- **DATASET ENTRIES**:
• • •

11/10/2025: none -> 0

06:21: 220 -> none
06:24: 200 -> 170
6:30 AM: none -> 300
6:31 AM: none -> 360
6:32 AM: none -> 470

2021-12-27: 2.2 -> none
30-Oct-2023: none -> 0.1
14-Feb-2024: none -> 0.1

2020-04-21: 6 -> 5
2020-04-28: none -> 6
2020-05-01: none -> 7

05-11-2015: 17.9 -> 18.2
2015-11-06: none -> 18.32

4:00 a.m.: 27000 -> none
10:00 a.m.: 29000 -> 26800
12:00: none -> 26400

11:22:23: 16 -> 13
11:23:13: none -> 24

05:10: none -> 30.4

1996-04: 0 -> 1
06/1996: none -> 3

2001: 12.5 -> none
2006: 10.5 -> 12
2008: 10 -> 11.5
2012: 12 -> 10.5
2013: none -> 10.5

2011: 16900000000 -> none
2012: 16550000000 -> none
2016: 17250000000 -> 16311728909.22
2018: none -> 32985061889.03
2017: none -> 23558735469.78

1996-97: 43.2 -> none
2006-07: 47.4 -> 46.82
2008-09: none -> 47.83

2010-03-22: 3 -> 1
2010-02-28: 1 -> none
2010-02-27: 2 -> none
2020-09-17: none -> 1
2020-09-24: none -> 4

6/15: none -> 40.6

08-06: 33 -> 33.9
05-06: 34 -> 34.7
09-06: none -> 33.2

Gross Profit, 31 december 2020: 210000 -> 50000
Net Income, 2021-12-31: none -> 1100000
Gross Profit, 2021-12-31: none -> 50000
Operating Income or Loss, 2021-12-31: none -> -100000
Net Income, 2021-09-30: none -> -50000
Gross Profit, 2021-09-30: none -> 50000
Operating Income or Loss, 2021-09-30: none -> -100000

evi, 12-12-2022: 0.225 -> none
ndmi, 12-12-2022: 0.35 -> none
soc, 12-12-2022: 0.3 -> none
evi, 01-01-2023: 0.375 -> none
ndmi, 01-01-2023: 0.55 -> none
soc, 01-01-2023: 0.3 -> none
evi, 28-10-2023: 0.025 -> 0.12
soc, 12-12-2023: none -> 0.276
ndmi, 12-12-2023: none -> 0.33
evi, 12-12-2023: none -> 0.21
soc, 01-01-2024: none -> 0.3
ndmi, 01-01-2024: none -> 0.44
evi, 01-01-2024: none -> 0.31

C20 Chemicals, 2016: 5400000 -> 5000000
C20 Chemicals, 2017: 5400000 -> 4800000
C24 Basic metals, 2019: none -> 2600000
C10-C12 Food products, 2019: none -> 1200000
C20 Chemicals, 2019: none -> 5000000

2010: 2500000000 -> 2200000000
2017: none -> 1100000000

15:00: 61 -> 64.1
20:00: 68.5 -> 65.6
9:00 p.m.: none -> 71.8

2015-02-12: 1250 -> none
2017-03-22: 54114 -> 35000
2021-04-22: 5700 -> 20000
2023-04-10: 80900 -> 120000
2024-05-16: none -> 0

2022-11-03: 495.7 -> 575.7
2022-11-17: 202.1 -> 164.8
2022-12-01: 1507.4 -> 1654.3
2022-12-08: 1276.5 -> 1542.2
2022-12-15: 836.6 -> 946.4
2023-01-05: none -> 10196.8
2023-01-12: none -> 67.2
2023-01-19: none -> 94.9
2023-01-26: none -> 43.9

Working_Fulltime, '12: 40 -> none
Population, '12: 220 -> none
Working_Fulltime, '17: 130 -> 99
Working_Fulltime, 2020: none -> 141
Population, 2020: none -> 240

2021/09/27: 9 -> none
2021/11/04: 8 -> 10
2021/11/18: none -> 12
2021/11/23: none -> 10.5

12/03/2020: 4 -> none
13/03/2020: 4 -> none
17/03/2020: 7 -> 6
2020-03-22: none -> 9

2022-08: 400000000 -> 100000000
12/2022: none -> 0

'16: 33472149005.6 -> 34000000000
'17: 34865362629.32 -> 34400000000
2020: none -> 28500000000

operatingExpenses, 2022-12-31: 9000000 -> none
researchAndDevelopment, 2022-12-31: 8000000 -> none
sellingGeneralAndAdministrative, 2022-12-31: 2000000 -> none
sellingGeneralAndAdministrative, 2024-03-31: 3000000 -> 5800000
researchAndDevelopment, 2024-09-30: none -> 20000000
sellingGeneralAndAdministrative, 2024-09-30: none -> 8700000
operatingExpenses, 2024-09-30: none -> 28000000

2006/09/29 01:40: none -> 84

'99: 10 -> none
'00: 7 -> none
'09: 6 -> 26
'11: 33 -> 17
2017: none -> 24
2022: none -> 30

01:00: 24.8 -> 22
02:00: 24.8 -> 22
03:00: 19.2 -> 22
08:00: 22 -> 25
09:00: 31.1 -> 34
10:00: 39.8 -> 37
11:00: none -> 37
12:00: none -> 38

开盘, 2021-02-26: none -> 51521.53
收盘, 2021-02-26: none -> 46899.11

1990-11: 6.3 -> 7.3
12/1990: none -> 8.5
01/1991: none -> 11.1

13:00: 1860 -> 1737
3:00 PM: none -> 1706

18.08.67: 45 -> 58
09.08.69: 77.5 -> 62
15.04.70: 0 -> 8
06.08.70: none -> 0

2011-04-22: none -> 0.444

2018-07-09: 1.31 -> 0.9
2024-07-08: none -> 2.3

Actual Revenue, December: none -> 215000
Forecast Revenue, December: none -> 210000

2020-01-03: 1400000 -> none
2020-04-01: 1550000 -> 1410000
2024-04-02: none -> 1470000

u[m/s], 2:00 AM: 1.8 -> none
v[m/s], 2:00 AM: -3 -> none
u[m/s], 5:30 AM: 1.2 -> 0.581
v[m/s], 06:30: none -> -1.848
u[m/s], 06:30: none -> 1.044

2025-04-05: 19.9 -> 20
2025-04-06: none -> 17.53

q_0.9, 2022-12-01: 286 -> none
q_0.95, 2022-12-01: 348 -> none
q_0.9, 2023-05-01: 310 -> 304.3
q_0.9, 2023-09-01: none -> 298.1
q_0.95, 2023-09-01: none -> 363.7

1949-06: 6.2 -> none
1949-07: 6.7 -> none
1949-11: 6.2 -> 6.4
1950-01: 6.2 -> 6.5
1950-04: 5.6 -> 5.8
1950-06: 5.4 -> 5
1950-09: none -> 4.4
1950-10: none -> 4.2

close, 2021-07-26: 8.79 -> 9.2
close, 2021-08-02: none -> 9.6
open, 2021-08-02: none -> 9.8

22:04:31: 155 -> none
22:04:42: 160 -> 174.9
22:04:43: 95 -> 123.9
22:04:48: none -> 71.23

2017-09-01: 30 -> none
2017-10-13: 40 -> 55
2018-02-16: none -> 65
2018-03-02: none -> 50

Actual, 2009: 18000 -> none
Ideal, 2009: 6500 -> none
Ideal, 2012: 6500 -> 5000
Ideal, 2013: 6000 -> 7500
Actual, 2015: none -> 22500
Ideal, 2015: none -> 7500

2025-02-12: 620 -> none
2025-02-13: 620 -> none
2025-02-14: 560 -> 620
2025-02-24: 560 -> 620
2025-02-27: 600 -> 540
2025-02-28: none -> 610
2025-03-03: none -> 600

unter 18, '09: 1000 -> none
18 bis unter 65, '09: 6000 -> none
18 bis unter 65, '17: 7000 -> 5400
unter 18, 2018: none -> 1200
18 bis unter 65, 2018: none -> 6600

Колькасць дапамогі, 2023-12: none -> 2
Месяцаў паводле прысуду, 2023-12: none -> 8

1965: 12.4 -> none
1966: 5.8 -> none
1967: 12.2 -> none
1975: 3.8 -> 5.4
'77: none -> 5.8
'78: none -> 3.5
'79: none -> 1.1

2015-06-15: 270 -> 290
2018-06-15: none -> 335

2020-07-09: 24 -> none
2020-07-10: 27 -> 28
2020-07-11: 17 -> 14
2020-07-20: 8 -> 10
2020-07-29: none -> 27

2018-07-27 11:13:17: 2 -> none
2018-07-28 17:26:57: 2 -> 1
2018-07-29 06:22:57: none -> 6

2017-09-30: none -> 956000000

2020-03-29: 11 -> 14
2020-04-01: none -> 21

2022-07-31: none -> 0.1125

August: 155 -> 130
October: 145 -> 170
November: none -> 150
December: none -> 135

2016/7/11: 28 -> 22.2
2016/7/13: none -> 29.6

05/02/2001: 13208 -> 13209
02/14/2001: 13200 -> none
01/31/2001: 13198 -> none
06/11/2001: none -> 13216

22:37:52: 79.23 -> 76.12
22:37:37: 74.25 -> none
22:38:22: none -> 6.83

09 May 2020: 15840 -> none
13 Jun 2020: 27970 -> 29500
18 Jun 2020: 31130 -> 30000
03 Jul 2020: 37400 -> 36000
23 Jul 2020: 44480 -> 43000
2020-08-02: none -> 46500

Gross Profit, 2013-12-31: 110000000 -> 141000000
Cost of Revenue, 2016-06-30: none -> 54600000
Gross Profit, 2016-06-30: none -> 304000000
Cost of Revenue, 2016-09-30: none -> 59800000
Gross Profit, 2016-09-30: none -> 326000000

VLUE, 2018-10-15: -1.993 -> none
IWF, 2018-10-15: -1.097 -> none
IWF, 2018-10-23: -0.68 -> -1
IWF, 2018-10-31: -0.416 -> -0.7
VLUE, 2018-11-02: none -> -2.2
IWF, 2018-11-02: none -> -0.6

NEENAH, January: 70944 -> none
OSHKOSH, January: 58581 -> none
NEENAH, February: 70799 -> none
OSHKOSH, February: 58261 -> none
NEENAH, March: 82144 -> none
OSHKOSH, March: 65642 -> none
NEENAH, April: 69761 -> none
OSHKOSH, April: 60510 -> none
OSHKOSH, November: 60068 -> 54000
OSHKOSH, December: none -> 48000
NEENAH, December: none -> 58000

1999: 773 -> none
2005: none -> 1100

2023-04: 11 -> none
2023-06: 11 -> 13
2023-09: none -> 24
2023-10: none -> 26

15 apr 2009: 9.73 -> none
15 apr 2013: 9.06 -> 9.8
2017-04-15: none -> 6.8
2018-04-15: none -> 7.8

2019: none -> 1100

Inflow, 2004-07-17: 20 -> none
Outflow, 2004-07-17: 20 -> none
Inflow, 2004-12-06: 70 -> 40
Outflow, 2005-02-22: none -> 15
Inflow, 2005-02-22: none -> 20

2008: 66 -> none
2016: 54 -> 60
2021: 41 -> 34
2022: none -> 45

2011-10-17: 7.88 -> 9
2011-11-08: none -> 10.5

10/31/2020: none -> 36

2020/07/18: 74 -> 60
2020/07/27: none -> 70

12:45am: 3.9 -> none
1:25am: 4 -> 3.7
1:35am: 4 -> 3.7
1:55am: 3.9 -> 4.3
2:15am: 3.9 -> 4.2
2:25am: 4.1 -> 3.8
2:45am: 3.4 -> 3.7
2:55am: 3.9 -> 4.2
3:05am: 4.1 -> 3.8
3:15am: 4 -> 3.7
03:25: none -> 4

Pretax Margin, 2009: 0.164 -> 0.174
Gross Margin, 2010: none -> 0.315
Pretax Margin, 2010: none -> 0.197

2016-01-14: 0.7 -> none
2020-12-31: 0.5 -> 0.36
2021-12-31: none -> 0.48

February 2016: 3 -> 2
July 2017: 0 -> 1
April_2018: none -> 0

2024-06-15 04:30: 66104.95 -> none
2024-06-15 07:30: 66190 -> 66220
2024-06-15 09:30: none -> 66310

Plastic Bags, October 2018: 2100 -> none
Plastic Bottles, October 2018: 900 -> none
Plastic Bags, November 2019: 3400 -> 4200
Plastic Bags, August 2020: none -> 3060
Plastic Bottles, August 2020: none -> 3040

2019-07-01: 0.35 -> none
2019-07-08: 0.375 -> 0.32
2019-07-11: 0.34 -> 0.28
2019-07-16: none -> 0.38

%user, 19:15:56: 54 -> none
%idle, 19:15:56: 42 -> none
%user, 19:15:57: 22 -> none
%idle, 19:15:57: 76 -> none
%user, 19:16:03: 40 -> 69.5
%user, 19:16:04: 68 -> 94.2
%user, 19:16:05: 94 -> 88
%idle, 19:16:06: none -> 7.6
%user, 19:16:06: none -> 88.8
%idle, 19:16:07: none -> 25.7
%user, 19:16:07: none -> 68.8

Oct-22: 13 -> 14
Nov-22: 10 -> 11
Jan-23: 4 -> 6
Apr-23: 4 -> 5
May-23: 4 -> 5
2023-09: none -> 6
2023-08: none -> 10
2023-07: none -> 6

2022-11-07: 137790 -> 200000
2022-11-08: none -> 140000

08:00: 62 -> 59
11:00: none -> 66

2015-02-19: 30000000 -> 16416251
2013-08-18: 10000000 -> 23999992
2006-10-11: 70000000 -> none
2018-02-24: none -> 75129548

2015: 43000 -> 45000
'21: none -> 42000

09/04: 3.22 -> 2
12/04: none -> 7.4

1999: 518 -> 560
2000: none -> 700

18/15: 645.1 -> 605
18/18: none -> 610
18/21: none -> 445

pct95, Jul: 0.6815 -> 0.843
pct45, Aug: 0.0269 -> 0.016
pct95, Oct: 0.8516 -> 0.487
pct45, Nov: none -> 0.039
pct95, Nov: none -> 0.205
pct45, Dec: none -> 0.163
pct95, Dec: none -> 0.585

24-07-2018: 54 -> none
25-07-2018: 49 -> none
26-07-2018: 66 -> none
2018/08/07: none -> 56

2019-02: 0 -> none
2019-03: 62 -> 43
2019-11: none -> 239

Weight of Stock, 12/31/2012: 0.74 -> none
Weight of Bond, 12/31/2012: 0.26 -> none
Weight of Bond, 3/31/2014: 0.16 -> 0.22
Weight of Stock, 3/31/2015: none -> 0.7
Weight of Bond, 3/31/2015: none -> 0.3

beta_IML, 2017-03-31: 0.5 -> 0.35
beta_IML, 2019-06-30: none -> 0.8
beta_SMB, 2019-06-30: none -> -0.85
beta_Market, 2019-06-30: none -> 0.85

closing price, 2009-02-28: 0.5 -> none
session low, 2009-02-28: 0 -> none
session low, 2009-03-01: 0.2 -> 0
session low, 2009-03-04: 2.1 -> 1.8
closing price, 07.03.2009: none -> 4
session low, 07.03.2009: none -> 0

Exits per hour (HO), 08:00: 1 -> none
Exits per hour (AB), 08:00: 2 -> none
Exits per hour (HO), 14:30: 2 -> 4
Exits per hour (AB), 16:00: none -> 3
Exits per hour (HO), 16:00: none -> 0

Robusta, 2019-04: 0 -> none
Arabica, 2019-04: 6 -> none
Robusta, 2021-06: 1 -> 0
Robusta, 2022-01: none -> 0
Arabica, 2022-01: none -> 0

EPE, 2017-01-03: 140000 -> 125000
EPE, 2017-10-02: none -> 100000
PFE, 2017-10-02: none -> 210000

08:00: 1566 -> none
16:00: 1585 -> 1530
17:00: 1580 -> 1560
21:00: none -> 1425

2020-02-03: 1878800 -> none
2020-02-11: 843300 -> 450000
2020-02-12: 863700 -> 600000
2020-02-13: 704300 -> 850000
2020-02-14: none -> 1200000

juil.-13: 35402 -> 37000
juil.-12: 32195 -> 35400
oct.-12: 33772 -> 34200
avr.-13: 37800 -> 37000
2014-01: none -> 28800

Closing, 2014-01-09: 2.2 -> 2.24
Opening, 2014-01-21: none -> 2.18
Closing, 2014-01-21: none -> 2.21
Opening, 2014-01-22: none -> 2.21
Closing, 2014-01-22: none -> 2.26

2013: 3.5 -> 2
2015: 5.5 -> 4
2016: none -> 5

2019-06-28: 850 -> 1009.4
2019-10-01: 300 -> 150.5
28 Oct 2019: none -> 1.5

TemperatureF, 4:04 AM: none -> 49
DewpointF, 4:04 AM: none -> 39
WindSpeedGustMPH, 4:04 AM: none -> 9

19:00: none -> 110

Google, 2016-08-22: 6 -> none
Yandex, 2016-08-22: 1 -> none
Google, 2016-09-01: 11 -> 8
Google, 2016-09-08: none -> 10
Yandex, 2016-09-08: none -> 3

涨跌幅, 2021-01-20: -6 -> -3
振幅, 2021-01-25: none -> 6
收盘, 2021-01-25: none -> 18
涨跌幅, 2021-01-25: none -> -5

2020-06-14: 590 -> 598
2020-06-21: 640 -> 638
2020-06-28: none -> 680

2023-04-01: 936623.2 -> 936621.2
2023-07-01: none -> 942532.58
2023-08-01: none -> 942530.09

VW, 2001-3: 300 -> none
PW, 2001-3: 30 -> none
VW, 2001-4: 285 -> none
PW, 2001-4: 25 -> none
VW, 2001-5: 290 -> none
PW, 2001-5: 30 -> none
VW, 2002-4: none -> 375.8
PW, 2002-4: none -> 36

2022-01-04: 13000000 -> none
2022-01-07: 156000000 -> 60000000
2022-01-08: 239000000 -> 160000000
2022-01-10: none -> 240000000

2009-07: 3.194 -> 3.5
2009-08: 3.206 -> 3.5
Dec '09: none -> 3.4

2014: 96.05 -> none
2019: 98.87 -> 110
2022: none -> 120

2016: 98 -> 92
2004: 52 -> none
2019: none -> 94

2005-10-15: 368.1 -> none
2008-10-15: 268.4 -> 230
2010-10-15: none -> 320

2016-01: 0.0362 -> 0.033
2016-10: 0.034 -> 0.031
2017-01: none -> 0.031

• • •

- **YOUR TASK**:
Output exactly the lines of the material above from the one containing "09:00: 31.1 -> 34" up to and including the one containing "none -> 3.5".

- **WORKED SOLUTION**:
09:00: 31.1 -> 34
10:00: 39.8 -> 37
11:00: none -> 37
12:00: none -> 38

开盘, 2021-02-26: none -> 51521.53
收盘, 2021-02-26: none -> 46899.11

1990-11: 6.3 -> 7.3
12/1990: none -> 8.5
01/1991: none -> 11.1

13:00: 1860 -> 1737
3:00 PM: none -> 1706

18.08.67: 45 -> 58
09.08.69: 77.5 -> 62
15.04.70: 0 -> 8
06.08.70: none -> 0

2011-04-22: none -> 0.444

2018-07-09: 1.31 -> 0.9
2024-07-08: none -> 2.3

Actual Revenue, December: none -> 215000
Forecast Revenue, December: none -> 210000

2020-01-03: 1400000 -> none
2020-04-01: 1550000 -> 1410000
2024-04-02: none -> 1470000

u[m/s], 2:00 AM: 1.8 -> none
v[m/s], 2:00 AM: -3 -> none
u[m/s], 5:30 AM: 1.2 -> 0.581
v[m/s], 06:30: none -> -1.848
u[m/s], 06:30: none -> 1.044

2025-04-05: 19.9 -> 20
2025-04-06: none -> 17.53

q_0.9, 2022-12-01: 286 -> none
q_0.95, 2022-12-01: 348 -> none
q_0.9, 2023-05-01: 310 -> 304.3
q_0.9, 2023-09-01: none -> 298.1
q_0.95, 2023-09-01: none -> 363.7

1949-06: 6.2 -> none
1949-07: 6.7 -> none
1949-11: 6.2 -> 6.4
1950-01: 6.2 -> 6.5
1950-04: 5.6 -> 5.8
1950-06: 5.4 -> 5
1950-09: none -> 4.4
1950-10: none -> 4.2

close, 2021-07-26: 8.79 -> 9.2
close, 2021-08-02: none -> 9.6
open, 2021-08-02: none -> 9.8

22:04:31: 155 -> none
22:04:42: 160 -> 174.9
22:04:43: 95 -> 123.9
22:04:48: none -> 71.23

2017-09-01: 30 -> none
2017-10-13: 40 -> 55
2018-02-16: none -> 65
2018-03-02: none -> 50

Actual, 2009: 18000 -> none
Ideal, 2009: 6500 -> none
Ideal, 2012: 6500 -> 5000
Ideal, 2013: 6000 -> 7500
Actual, 2015: none -> 22500
Ideal, 2015: none -> 7500

2025-02-12: 620 -> none
2025-02-13: 620 -> none
2025-02-14: 560 -> 620
2025-02-24: 560 -> 620
2025-02-27: 600 -> 540
2025-02-28: none -> 610
2025-03-03: none -> 600

unter 18, '09: 1000 -> none
18 bis unter 65, '09: 6000 -> none
18 bis unter 65, '17: 7000 -> 5400
unter 18, 2018: none -> 1200
18 bis unter 65, 2018: none -> 6600

Колькасць дапамогі, 2023-12: none -> 2
Месяцаў паводле прысуду, 2023-12: none -> 8

1965: 12.4 -> none
1966: 5.8 -> none
1967: 12.2 -> none
1975: 3.8 -> 5.4
'77: none -> 5.8
'78: none -> 3.5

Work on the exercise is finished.